YOUR ASSIGNMENT: Pick out each line of the records in which the word "prix" appears.

***** SOURCE RECORDS

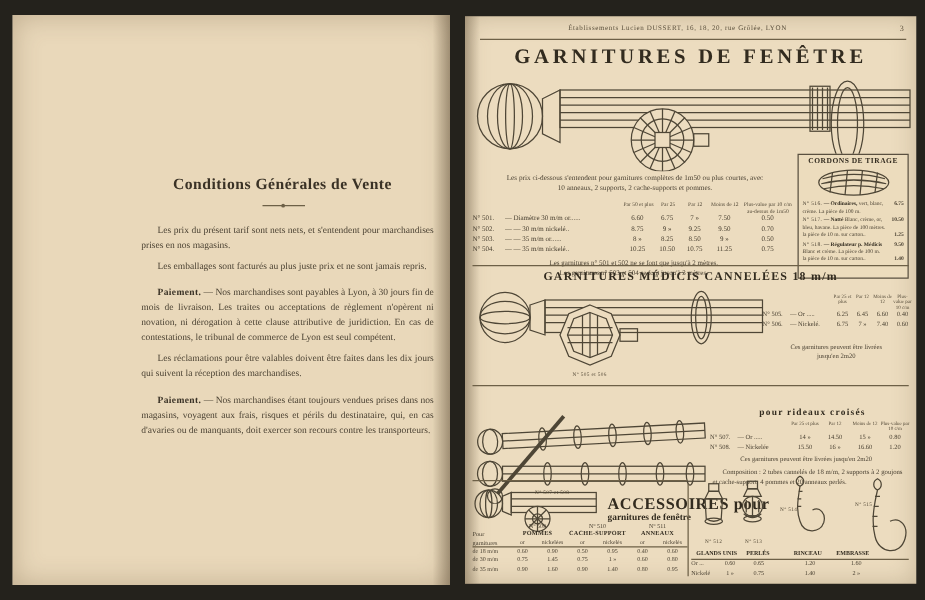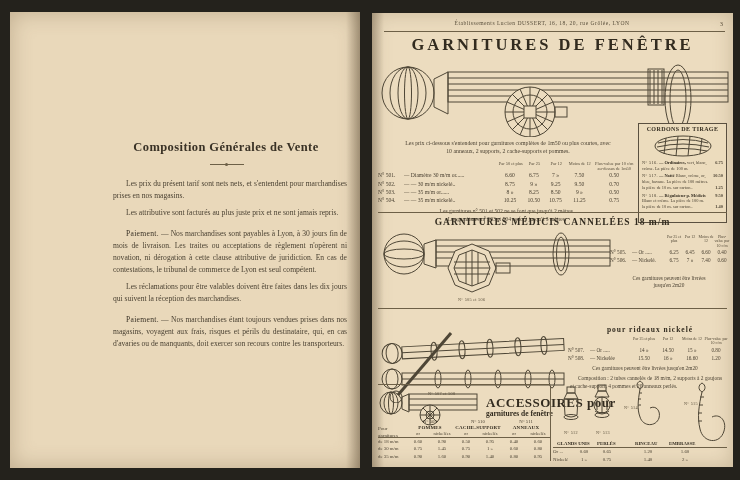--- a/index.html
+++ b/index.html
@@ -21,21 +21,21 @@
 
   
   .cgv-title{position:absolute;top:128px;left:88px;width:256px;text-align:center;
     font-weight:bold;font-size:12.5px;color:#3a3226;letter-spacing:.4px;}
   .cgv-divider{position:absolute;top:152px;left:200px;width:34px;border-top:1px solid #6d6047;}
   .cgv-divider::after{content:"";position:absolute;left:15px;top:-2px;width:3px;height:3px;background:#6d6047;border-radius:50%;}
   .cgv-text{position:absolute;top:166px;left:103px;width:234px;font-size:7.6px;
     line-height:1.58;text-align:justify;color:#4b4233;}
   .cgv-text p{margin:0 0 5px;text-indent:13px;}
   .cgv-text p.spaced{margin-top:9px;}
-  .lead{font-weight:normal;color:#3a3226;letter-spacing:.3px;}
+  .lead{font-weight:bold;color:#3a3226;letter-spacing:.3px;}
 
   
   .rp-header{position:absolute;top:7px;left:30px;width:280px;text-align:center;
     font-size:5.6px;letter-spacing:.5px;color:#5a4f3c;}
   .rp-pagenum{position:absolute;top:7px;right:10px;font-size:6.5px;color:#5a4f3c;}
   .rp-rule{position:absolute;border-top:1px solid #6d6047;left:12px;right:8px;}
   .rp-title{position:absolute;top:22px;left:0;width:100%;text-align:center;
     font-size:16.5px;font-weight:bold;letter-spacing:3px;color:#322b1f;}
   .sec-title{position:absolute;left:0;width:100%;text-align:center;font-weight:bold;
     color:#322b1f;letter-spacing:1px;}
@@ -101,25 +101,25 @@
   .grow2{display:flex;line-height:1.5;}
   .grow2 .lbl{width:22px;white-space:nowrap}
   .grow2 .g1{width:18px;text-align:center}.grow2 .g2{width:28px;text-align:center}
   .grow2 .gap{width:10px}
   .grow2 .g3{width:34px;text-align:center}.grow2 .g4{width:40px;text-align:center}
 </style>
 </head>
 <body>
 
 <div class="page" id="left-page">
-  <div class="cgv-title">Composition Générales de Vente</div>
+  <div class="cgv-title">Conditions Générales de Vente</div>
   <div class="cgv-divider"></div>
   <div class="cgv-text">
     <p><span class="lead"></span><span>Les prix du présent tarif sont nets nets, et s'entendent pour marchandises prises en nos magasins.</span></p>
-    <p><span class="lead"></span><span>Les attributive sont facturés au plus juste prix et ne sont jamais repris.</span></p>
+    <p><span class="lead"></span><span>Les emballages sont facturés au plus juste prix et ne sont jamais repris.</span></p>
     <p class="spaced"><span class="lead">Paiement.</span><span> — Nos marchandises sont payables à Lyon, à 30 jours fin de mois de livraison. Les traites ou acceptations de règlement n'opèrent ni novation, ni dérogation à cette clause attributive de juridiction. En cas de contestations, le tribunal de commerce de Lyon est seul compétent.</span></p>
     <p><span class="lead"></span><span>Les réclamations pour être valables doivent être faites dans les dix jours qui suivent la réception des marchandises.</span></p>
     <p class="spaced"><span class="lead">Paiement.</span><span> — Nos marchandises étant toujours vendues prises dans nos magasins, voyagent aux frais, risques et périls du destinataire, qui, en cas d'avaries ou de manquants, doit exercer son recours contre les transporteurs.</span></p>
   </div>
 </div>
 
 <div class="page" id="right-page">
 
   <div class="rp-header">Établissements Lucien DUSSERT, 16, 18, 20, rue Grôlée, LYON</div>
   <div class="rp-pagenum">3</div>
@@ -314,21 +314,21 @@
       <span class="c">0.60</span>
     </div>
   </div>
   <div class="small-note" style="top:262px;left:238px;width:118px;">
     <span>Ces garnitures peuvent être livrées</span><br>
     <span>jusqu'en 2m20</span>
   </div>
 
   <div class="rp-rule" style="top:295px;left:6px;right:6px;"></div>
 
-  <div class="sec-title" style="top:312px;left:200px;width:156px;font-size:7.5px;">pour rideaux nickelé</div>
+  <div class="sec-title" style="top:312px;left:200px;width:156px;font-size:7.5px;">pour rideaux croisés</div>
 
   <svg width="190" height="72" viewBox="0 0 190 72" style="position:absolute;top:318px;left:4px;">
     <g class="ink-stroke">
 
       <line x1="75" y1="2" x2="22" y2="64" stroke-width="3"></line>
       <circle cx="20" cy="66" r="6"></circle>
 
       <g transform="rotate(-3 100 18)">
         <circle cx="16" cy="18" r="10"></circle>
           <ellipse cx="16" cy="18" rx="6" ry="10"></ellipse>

**********

EXERCISE OUTPUT:
     <p><span class="lead"></span><span>Les prix du présent tarif sont nets nets, et s'entendent pour marchandises prises en nos magasins.</span></p>
-    <p><span class="lead"></span><span>Les attributive sont facturés au plus juste prix et ne sont jamais repris.</span></p>
+    <p><span class="lead"></span><span>Les emballages sont facturés au plus juste prix et ne sont jamais repris.</span></p>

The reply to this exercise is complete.